Exercise brief: Beginning with the line where "discount: none -> 20.00" appears, please restate each line of the records below word for word until the last one, inclusive, and nothing else.

Records from a dataset:
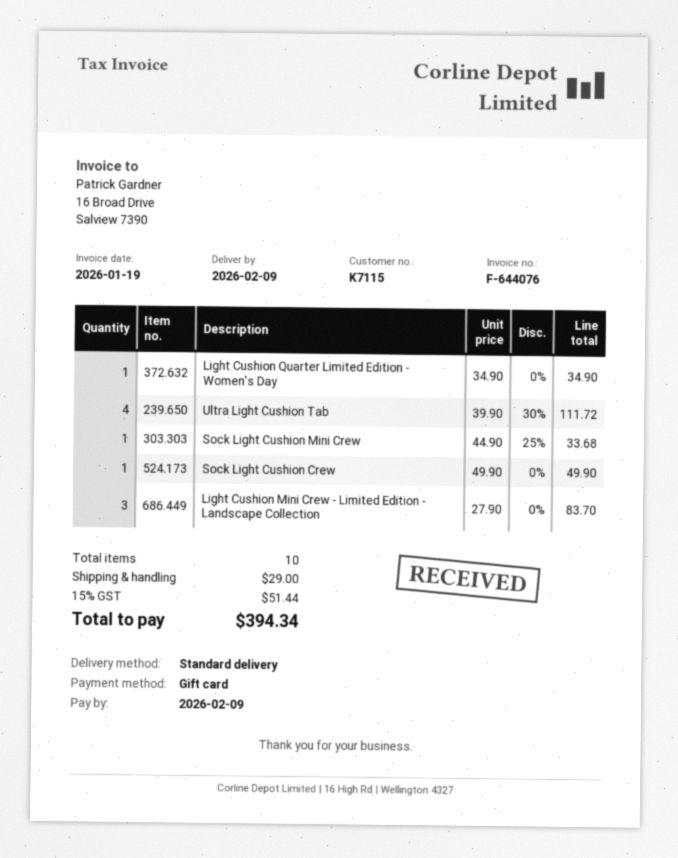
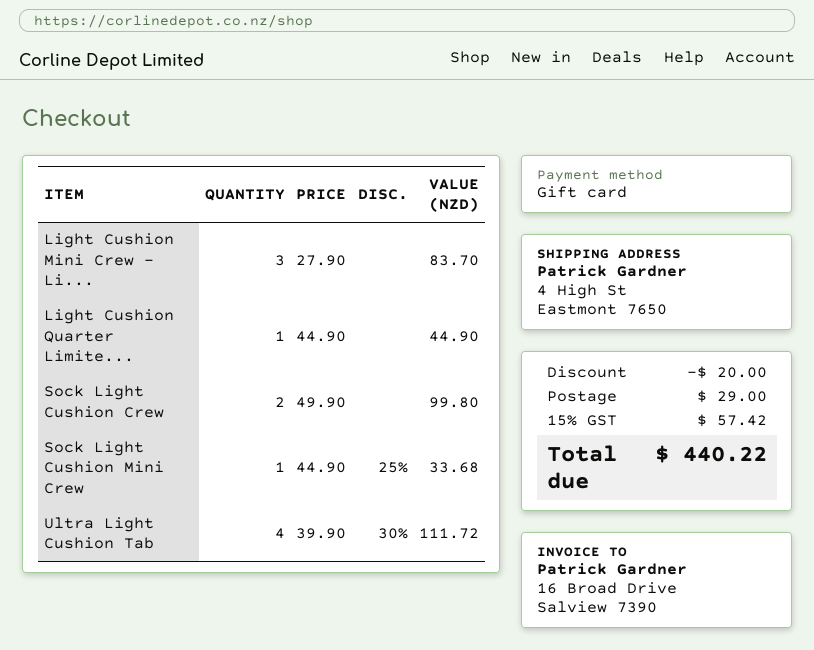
Light Cushion Quarter Limited Edition - Women's Day: 1 x 34.90 = 34.90 -> 1 x 44.90 = 44.90
Sock Light Cushion Crew: 1 x 49.90 = 49.90 -> 2 x 49.90 = 99.80
discount: none -> 20.00
tax: 15% = 51.44 -> 15% = 57.42
total: 394.34 -> 440.22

Exercise answer:
discount: none -> 20.00
tax: 15% = 51.44 -> 15% = 57.42
total: 394.34 -> 440.22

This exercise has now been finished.